= Henry de Cliff =

English judge

Henry de Cliff (died 1334), was an English judge.

==First mentioned==
De Cliff is first mentioned as accompanying the king abroad in May 1313; and on 11 May 1317, as a master in chancery, he had charge of the Great Seal at the house of the Lord Chancellor, John Sandale, Bishop of Winchester.

==Possible confusion and further career==
There is another master in chancery in Edward II's reign of the same name, probably a brother. From 1317 till 1324 de Cliff continued to be one of the clerks under whose seal, during the absences of the Lords Chancellors Sandale, Hotham, Bishop of Ely, Salmon, Bishop of Norwich, and Baldock, the great seal was constantly secured. On the opening of parliament on 6 October 1320 he was auditor of petitions in England and Wales. On 23 February 1324 he appears as a canon of York and as procurator in parliament at Westminster, both for the dean and chapter of York and for the bishop of St Asaph.
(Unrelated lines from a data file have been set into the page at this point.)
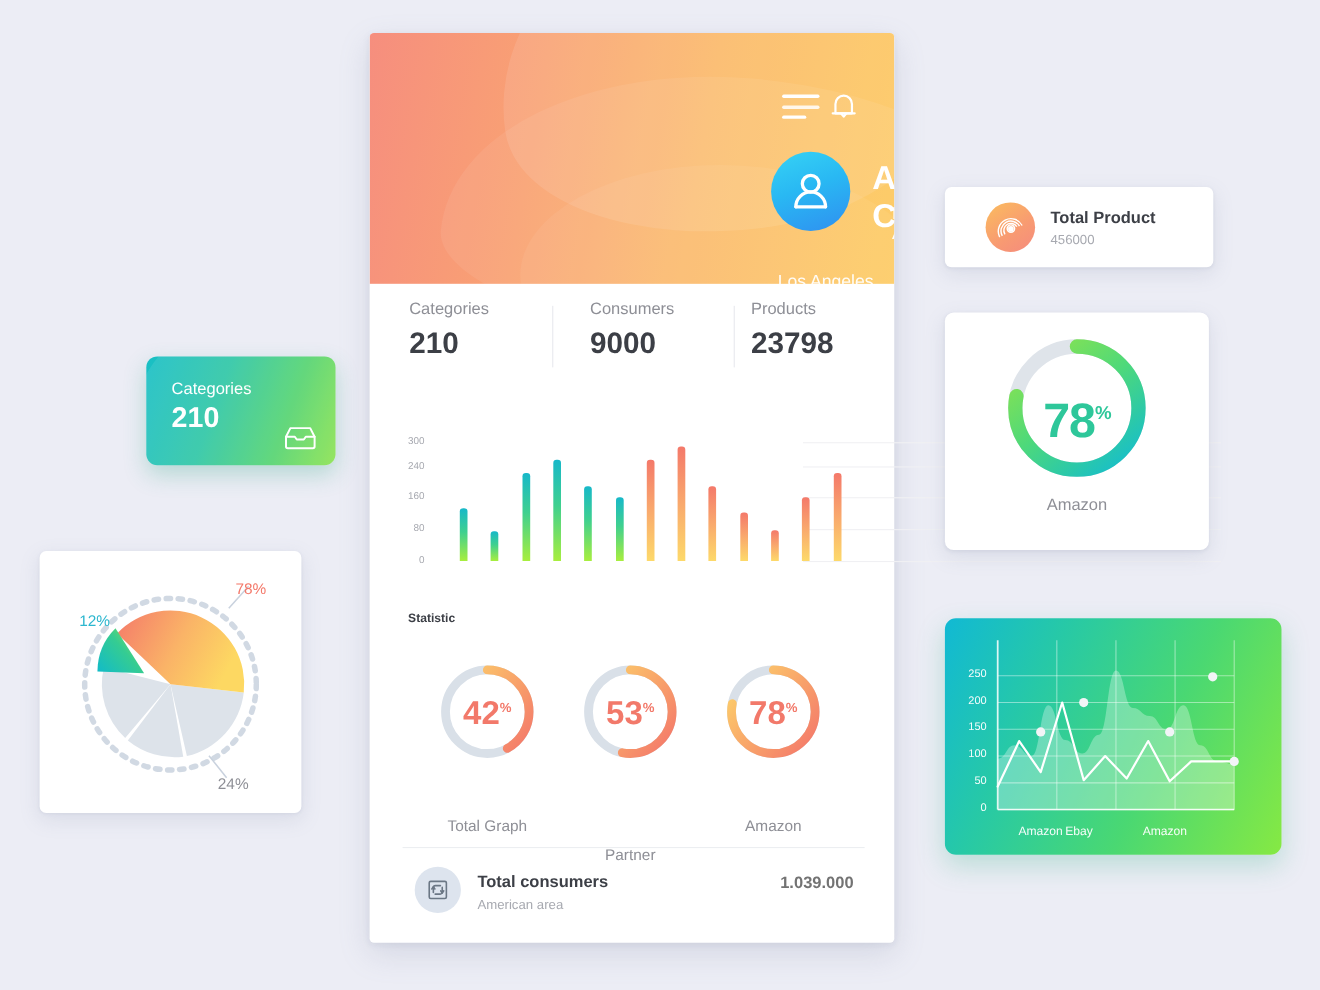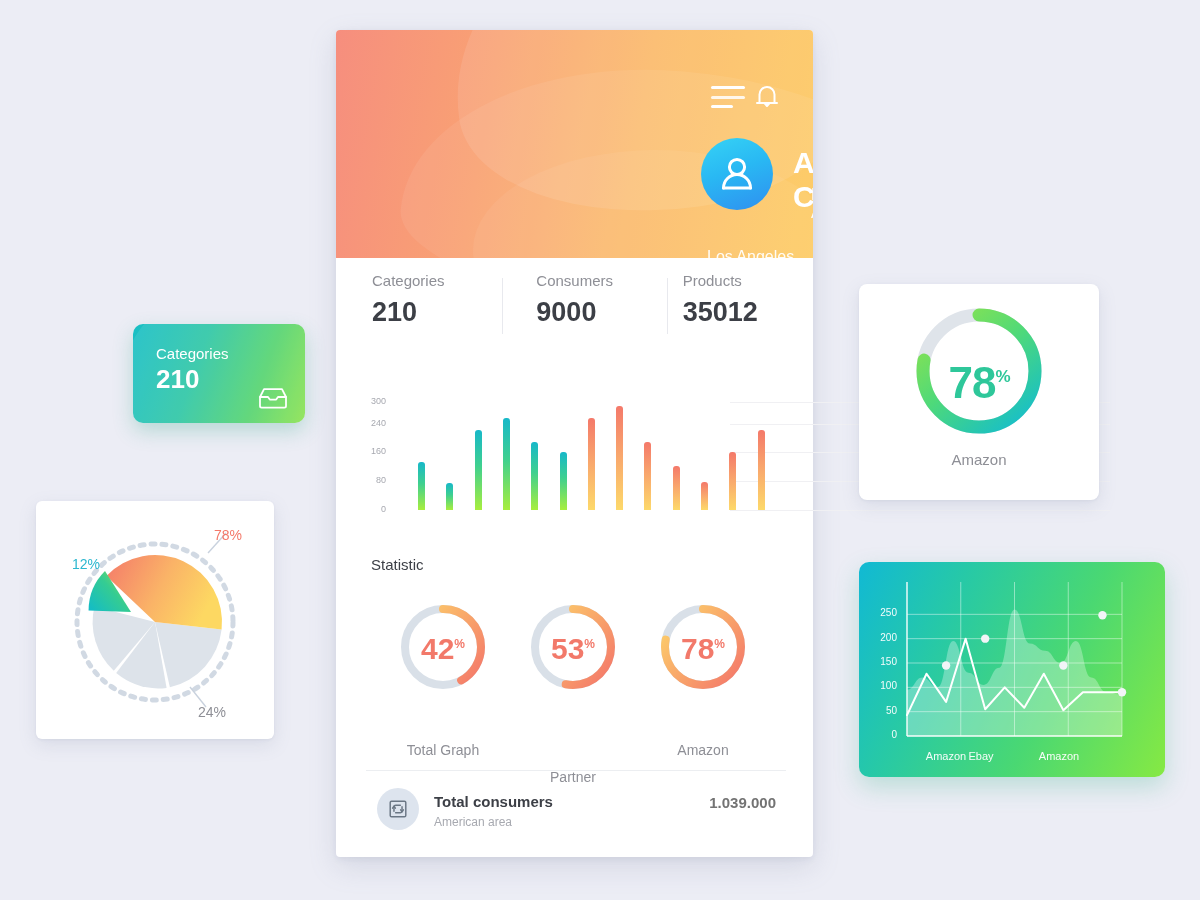"Total Product" div.card { html: none -> <div> <div> <svg> <circle></circle> <path></path> <path></path> <path></path> <path></path> </svg> </div> <div>Total Product</div> <div>456000</div> </div> }
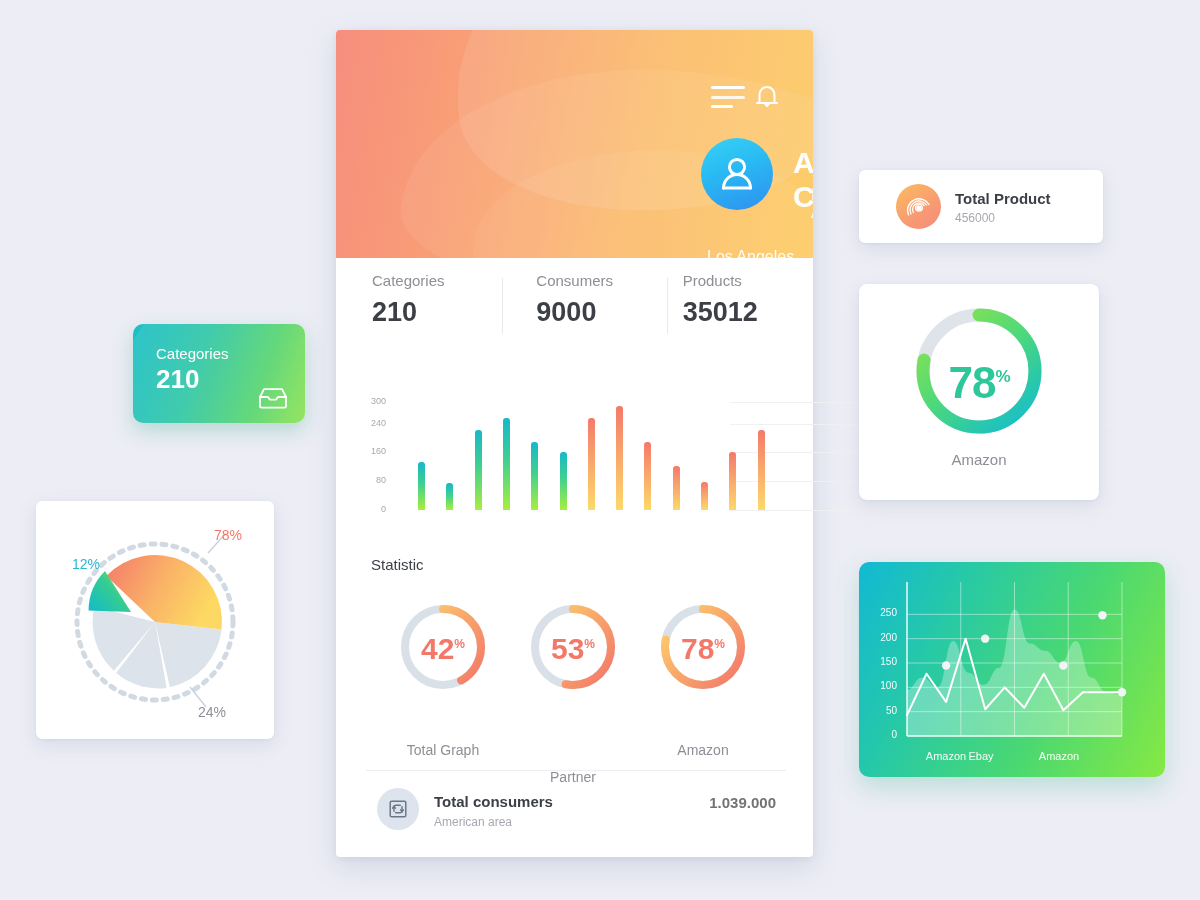"35012" div.stat-value { text: 35012 -> 23798 }
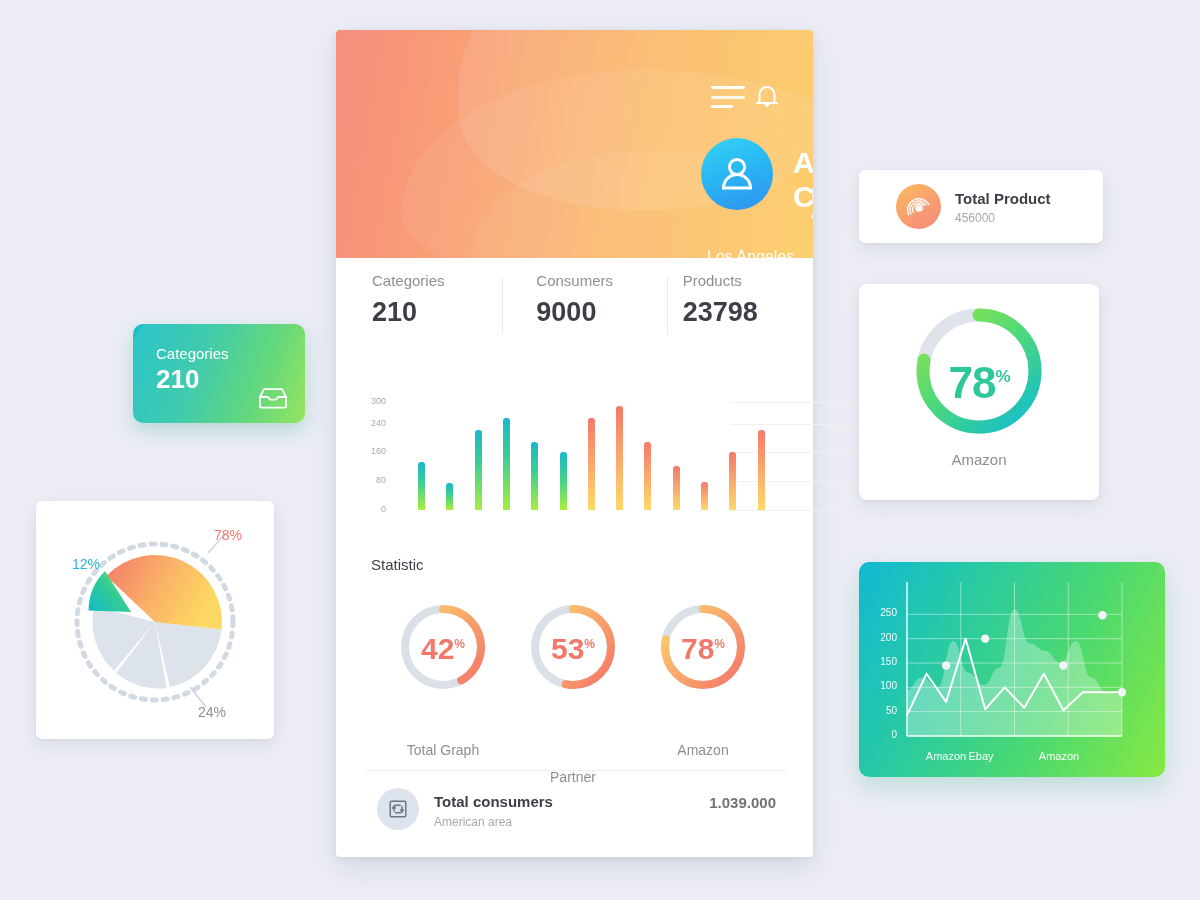"Statistic" #statistic-title { font-size: 15px -> 11px; font-weight: normal -> bold }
==As Master of the Rolls==
On 4 July 1325 he was appointed Master of the Rolls, and after the abdication of Edward II in 1326 he was, on 17 December, directed to add his seal to that of the Bishop of Norwich to secure the great seal. Until the appointment of Bishop Hotham of Ely as lord chancellor on the accession of Edward III, the Bishop of Norwich and Cliff discharged the chancellor's duties. For some dispute with Thomas de Cherleton, Bishop of Hereford, in connection with the presentation to the prebend of Blebury in Salisbury Cathedral he incurred the penalty of excommunication, in regard to which, within a month of his accession, and again in the following March, Edward III personally wrote letters on his behalf. The great seal continued to be often entrusted to him. From the resignation of John de Hotham to the appointment of Henry Burghersh, Bishop of Lincoln (1 March to 12 May 1328), he held it along with William de Herlaston, and during absences of Burghersh it was in his custody again in 1328 (1–30 July and 17–26 August), and in 1329 (31 May – 11 June). He was similarly entrusted with it under the next chancellor, John de Stratford, bishop of Winchester, in April and November 1331, and April and December 1332. In 1329 he was a commissioner with the Bishop of Hereford and another to open the adjourned session of parliament.

==Death==
He died in January 1334, and on the 20th was succeeded by Michael de Wath.